Por parte de madre

Con tamaña historia y una tradición que no le va en saga era cuestión de tiempo para que los López empezaran a homenajear su linaje materno. Así arrancó Rivas, una etiqueta que gustó tanto que, aunque pensada inicialmente para el mercado externo, también encontró un lugar en el corazón y el paladar de la afición local. Luego de una primera incursión con un Malbec parece que llegó la hora de sumarle un blanco.

«Siendo una marca que se adapta tan bien a la gastronomía (y con tan buena relación precio-calidad) enseguida empezaron a pedirnos un blanco – comenta Juan Pablo Díaz, responsable enológico de la bodega – y, como el Semillón sentimos que nos representa mucho, la elección estaba cantada.

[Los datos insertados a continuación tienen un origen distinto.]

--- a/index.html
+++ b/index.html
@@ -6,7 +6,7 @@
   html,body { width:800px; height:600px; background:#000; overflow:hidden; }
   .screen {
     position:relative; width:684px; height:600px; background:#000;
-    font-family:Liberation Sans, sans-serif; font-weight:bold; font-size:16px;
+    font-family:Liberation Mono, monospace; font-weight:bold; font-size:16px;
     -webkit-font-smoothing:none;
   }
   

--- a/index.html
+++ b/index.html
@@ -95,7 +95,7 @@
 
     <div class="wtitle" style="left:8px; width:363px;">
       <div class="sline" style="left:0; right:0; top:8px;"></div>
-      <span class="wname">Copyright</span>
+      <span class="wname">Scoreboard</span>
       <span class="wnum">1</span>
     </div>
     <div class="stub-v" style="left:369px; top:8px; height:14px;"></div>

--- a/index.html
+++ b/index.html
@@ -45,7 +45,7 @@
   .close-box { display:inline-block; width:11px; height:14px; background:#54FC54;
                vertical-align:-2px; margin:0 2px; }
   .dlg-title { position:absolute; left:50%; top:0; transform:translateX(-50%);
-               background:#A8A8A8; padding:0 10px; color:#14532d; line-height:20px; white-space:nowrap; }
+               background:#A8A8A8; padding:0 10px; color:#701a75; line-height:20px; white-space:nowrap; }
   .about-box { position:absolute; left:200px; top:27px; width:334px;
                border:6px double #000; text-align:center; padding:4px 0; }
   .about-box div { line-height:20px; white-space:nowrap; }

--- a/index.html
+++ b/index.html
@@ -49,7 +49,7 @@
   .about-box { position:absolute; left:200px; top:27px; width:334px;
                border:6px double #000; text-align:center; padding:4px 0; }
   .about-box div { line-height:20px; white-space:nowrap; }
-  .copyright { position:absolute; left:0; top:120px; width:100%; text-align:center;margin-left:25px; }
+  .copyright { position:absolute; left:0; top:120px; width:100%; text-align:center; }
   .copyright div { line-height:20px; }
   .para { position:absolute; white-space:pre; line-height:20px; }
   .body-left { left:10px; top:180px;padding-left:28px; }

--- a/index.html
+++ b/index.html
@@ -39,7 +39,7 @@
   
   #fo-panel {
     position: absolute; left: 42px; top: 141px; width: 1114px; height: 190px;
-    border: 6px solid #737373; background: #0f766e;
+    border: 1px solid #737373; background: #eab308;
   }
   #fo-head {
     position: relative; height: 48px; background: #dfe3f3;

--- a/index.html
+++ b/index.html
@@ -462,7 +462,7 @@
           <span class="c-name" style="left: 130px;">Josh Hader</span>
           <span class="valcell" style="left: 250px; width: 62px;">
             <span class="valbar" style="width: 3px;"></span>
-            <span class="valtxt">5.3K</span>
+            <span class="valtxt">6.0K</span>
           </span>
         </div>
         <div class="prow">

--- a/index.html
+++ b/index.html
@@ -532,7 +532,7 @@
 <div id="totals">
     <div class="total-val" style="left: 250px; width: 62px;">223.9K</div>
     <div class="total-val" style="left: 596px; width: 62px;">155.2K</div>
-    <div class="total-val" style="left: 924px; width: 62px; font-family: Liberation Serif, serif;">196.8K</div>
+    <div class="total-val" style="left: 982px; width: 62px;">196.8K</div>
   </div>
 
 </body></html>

Este es un blanco que, si bien no tiene paso por madera, sí posee un contacto con las lías. Se lo trabaja en la entrada desde la fermentación con menor desborre porque los vas a llevar a algo que no deja de ser una crianza aunque no sea a través de la barrica. En los tanques de acero inoxidable se realizan una serie de movimientos con nitrógeno a las borras en suspensión y de esta manera se consigue darle mucha boca al vino y así gana complejidad. Con esto conseguimos trabajar mejor el peso de boca pero sin resignar frescura o identidad varietal

Decíamos que, con tanto tiempo en la industria, Bodegas López tiene acceso a cuarteles de Semillón de distintas edades y calidad comprobada. En este Rivas se utilizan uvas de Tupungato y Agrelo.

El color vivido con toques verdosos parecen hablar de juventud pero en boca ofrece un perfil más sofisticado con una seudo untousidad muy fina. Con buena acidez hace un bonito equilibrio entre lo herbal, la fruta blanca y los toques cítricos ideal para acompañar un amplio abanico gastronómico.